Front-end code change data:

BEGIN

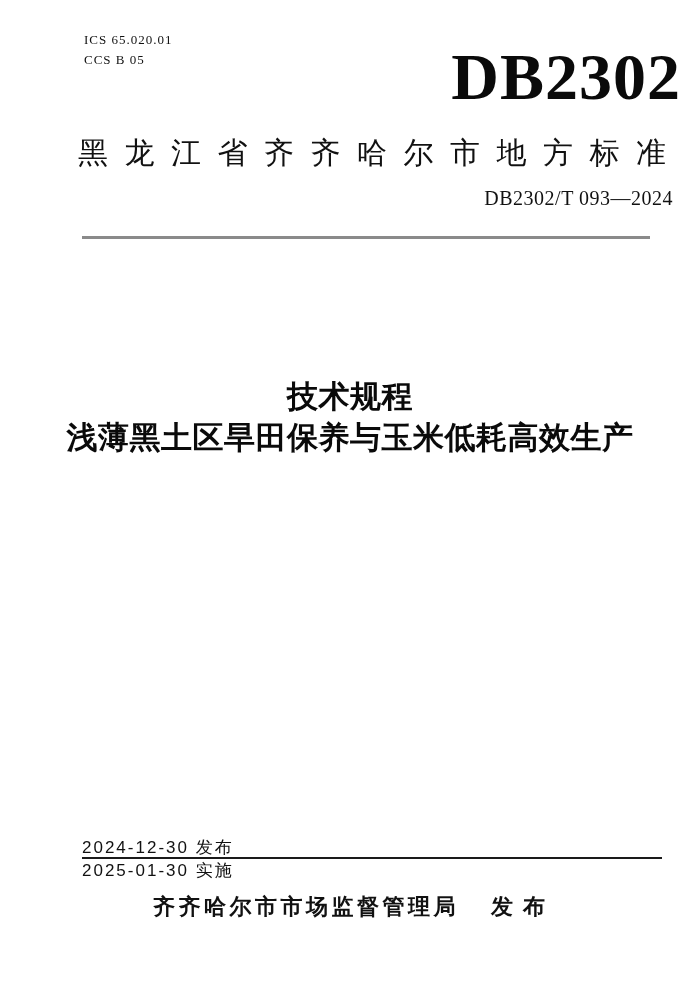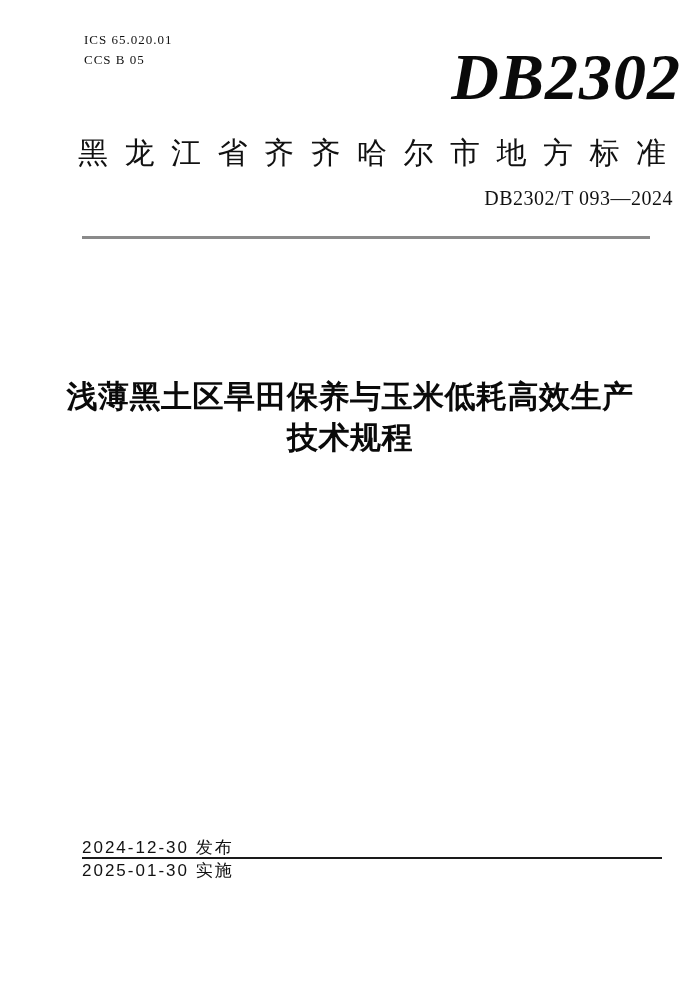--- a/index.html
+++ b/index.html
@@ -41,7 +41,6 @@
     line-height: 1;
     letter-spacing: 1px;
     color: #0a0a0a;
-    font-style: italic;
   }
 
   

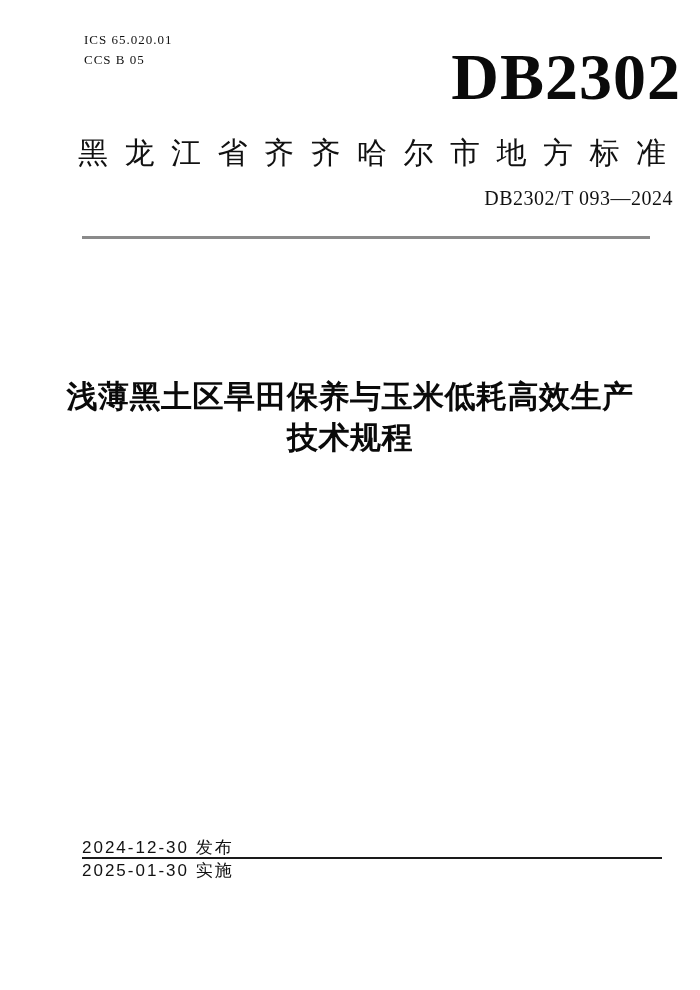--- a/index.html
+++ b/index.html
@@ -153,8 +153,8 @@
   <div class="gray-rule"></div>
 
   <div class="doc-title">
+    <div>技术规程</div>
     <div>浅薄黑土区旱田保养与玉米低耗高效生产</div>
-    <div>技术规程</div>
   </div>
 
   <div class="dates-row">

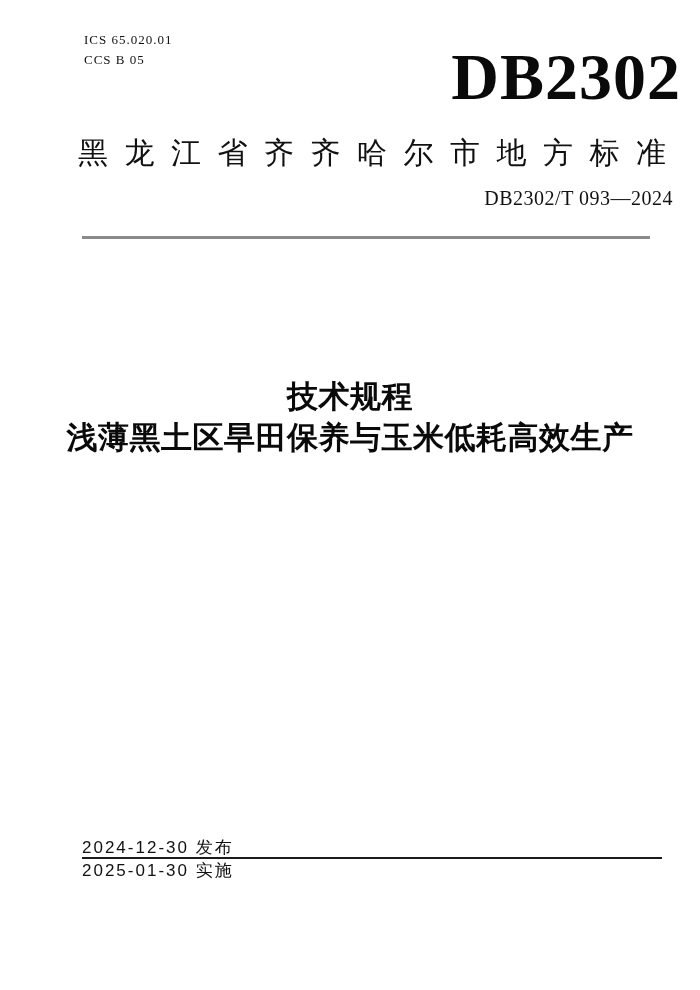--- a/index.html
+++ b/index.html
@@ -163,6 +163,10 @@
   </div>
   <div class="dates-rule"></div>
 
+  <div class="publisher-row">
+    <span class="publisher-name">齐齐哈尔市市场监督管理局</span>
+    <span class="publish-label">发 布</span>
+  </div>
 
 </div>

END

Output exactly the lines above that lie between the line with "line-height: 1;" and the line with "<div>浅薄黑土区旱田保养与玉米低耗高效生产</div>", those two lines included, and no pictures.

◆ Result of the exercise ◆
     line-height: 1;
     letter-spacing: 1px;
     color: #0a0a0a;
-    font-style: italic;
   }
 
   

--- a/index.html
+++ b/index.html
@@ -153,8 +153,8 @@
   <div class="gray-rule"></div>
 
   <div class="doc-title">
+    <div>技术规程</div>
     <div>浅薄黑土区旱田保养与玉米低耗高效生产</div>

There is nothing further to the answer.